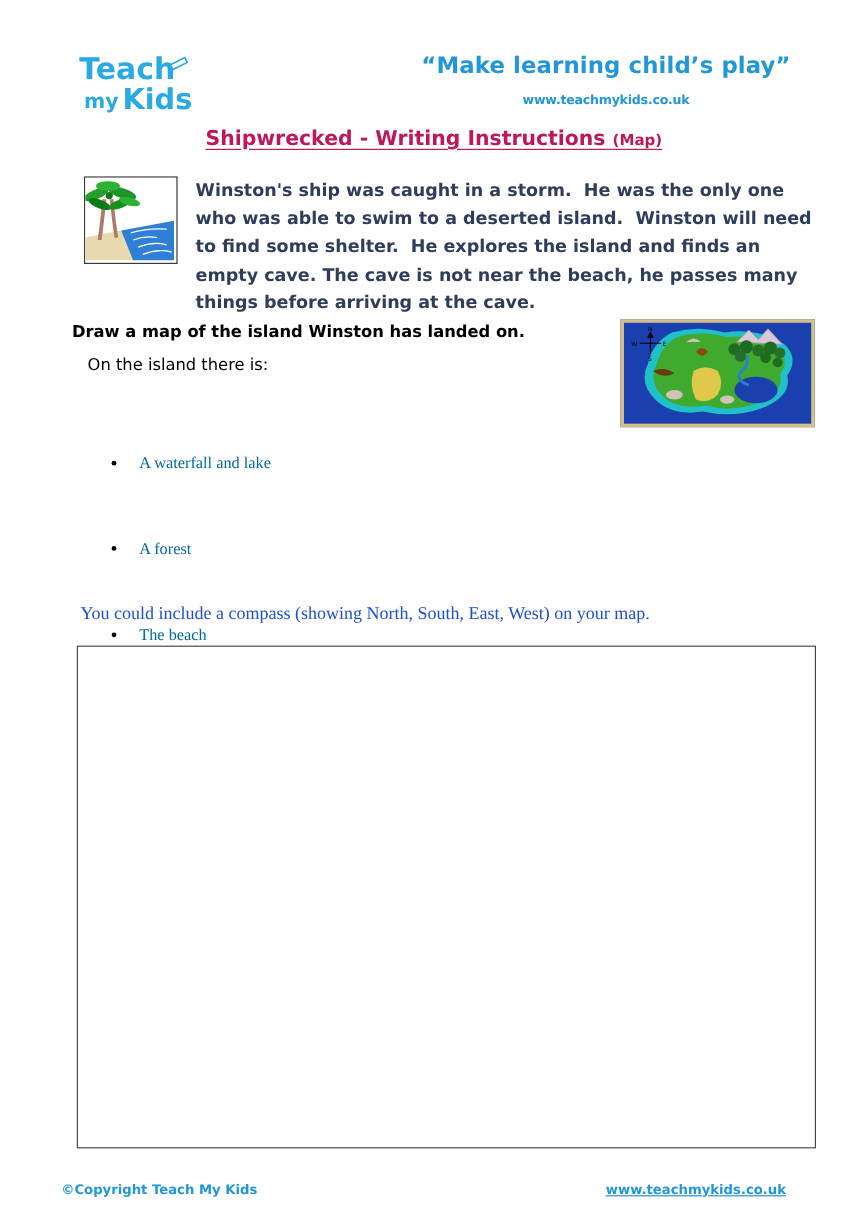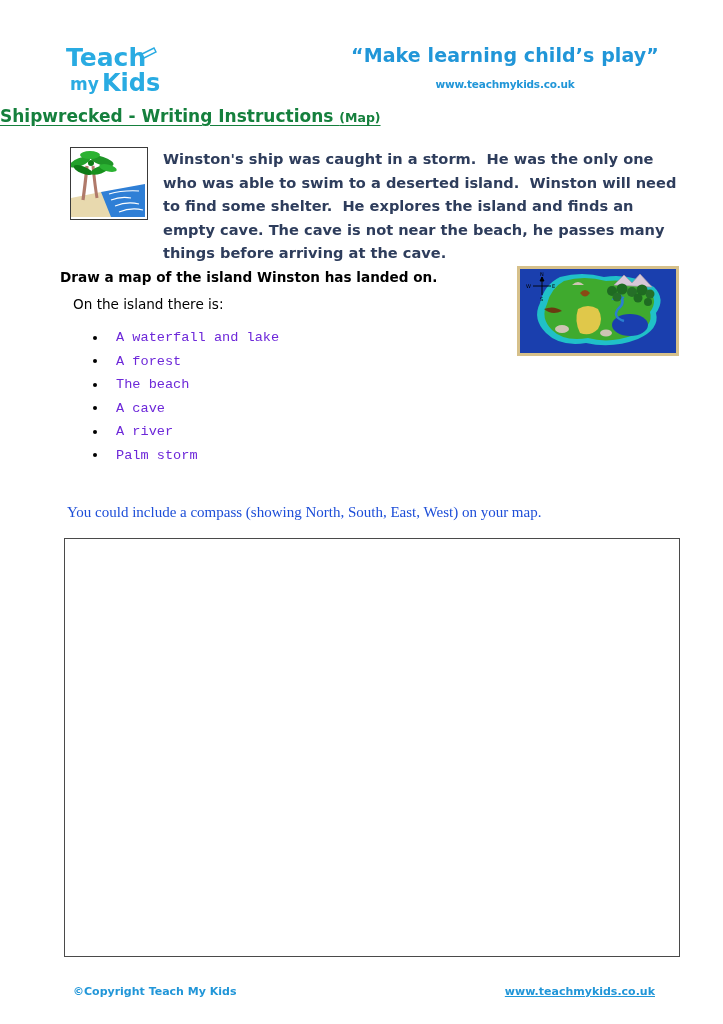--- a/index.html
+++ b/index.html
@@ -56,21 +56,22 @@
     letter-spacing: -0.2px;
     white-space: nowrap;
   }
 
   
   .title {
     position: absolute;
     left: 0;
     top: 106px;
     width: 723px;
-    color: #15803d;
+    text-align: center;
+    color: #be185d;
     font-family: "DejaVu Sans", sans-serif;
     font-size: 17px;
     font-weight: bold;
     white-space: nowrap;
   }
   .title .title-main {
     text-decoration: underline;
     text-underline-offset: 3px;
   }
   .title .title-sub {
@@ -149,24 +150,25 @@
     top: 326px;
     margin: 0;
     padding: 0;
     list-style: none;
   }
   .bullets li {
     position: relative;
     height: 23.5px;
     line-height: 23.5px;
     padding-left: 49px;
-    color: #6d28d9;
-    font-family: Liberation Mono, monospace;
+    color: #0369a1;
+    font-family: Liberation Serif, serif;
     font-size: 13.6px;
     white-space: nowrap;
+    margin-top: 48px;
   }
   .bullets li .bullet-dot {
     position: absolute;
     left: 26px;
     top: 50%;
     transform: translateY(-50%);
     width: 4px;
     height: 4px;
     border-radius: 50%;
     background: #000;
@@ -191,21 +193,21 @@
     width: 616px;
     height: 419px;
     box-sizing: border-box;
     border: 1px solid #4a4a4a;
     background: #ffffff;
   }
 
   
   .footer-left {
     position: absolute;
-    left: 73px;
+    left: 51px;
     top: 985px;
     color: #2196d8;
     font-family: "DejaVu Sans", sans-serif;
     font-size: 11px;
     font-weight: bold;
     white-space: nowrap;
   }
   .footer-right {
     position: absolute;
     right: 68px;

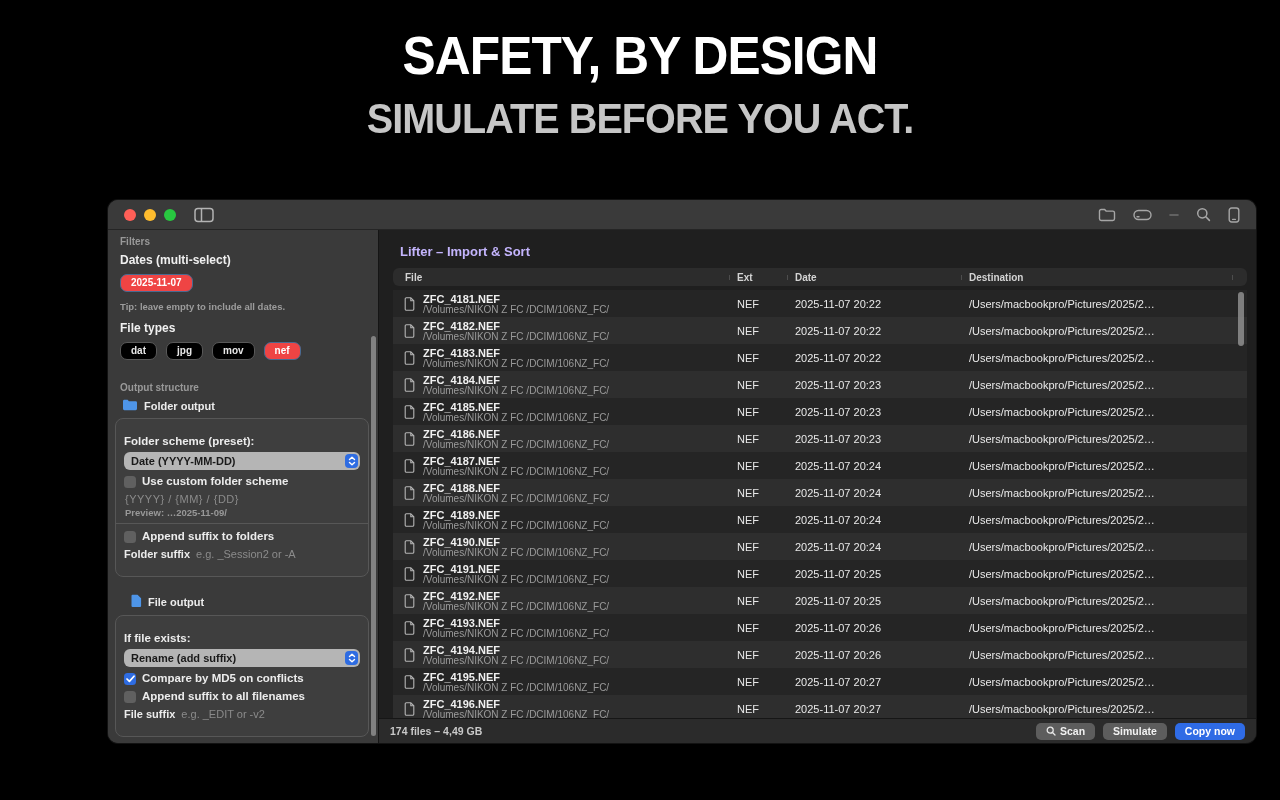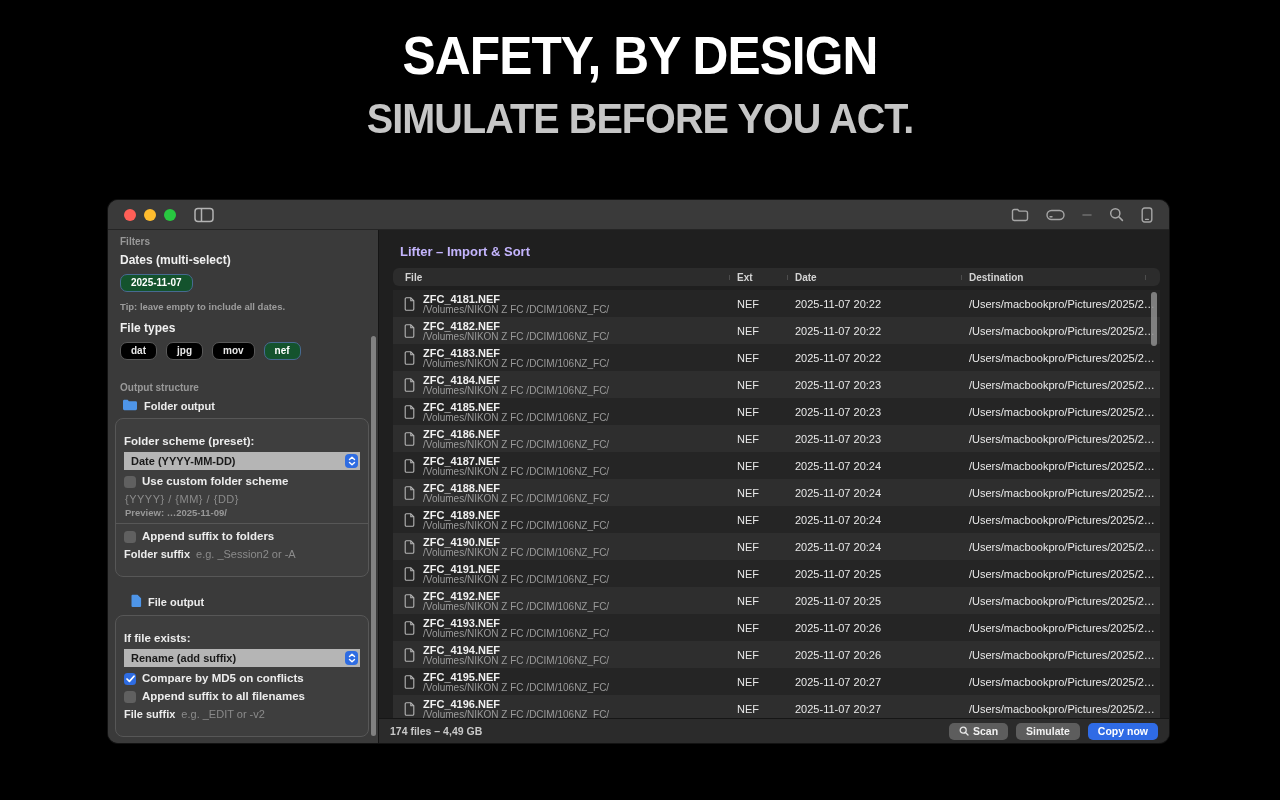--- a/index.html
+++ b/index.html
@@ -7,21 +7,21 @@
               font-family:"Liberation Sans", sans-serif; }
 
   
   .hero { position:absolute; top:0; left:0; width:1280px; text-align:center; }
   .hero-title { margin-top:24px; font-size:54px; font-weight:bold; color:#fff;
                 letter-spacing:-1px; transform:scaleX(.92); transform-origin:center; }
   .hero-sub   { margin-top:8px; font-size:43px; font-weight:bold; color:#c6c6c6;
                 letter-spacing:-1px; transform:scaleX(.92); transform-origin:center; }
 
   
-  .window { position:absolute; left:108px; top:200px; width:1061px; height:543px;
+  .window { position:absolute; left:108px; top:200px; width:1148px; height:543px;
             border-radius:10px; overflow:hidden; background:#3a3a3a;
             box-shadow:0 0 0 1px rgba(255,255,255,.07), 0 18px 50px rgba(0,0,0,.8);
             display:grid; grid-template-columns:270px 1fr; grid-template-rows:30px 1fr; }
 
   .titlebar { grid-column:1/3; grid-row:1; display:flex; align-items:center;
               background:#3a3a3a; border-bottom:1px solid rgba(0,0,0,.35); }
   .tl { width:12px; height:12px; border-radius:50%; }
   .tl.red{ background:#ff5f57; margin-left:16px; }
   .tl.yellow{ background:#febc2e; margin-left:8px; }
   .tl.green{ background:#28c840; margin-left:8px; }
@@ -31,28 +31,28 @@
   .tb-icons svg { display:block; }
 
   
   .sidebar { grid-column:1; grid-row:2; background:#3a3a3a; position:relative;
              padding:6px 14px 0 12px; color:#ececec; overflow:hidden; }
   .s-section { font-size:10px; font-weight:bold; color:#999; margin-bottom:6px; }
   .s-h { font-size:12px; font-weight:bold; color:#f0f0f0; margin-bottom:7px; }
   .chip-row { display:flex; gap:9px; margin-bottom:9px; }
   .chip { font-size:10px; font-weight:bold; color:#e8e8e8; background:#000000;
           border:1px solid #585858; border-radius:7px; padding:3px 10px; line-height:10px; }
-  .chip.sel { background:#14532d; border-color:#47engage; border-color:#476a91; color:#fff; }
+  .chip.sel { background:#ef4444; border-color:#47engage; border-color:#476a91; color:#fff; }
   .s-tip { font-size:9.5px; font-weight:bold; color:#9c9c9c; margin:1px 0 9px; }
   .s-iconrow { display:flex; align-items:center; gap:6px; font-size:11px;
                font-weight:bold; color:#ececec; margin:0 0 5px 2px; }
   .group { background:#3e3e3e; border:1px solid #575757; border-radius:8px;
            padding:16px 8px; margin:0 -5px 0 -5px; }
   .g-label { font-size:11.5px; font-weight:bold; color:#ececec; line-height:13px; margin-bottom:4px; }
-  .popup { height:18px; background:#b5b5b5; border-radius:0; display:flex;
+  .popup { height:18px; background:#b5b5b5; border-radius:6px; display:flex;
            align-items:center; margin-bottom:5px; }
   .popup .p-text { flex:1; font-size:11px; font-weight:bold; color:#1a1a1a; padding-left:7px;
                    white-space:nowrap; overflow:hidden; }
   .stepper { width:13px; height:14px; background:#2e6ce2; border-radius:4px; margin-right:2px;
              display:flex; align-items:center; justify-content:center; }
   .cb-row { display:flex; align-items:center; gap:6px; margin-bottom:5px; }
   .cb { width:12px; height:12px; border-radius:3.5px; background:#606060; flex:0 0 auto;
         display:flex; align-items:center; justify-content:center; }
   .cb.on { background:#2e6ce2; }
   .cb svg { display:none; }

REQUIREMENT:
In the data above, each line holding "right" is to be found and copied.

TASK OUTPUT:
   .footer-right {
     right: 68px;
   .stepper { width:13px; height:14px; background:#2e6ce2; border-radius:4px; margin-right:2px;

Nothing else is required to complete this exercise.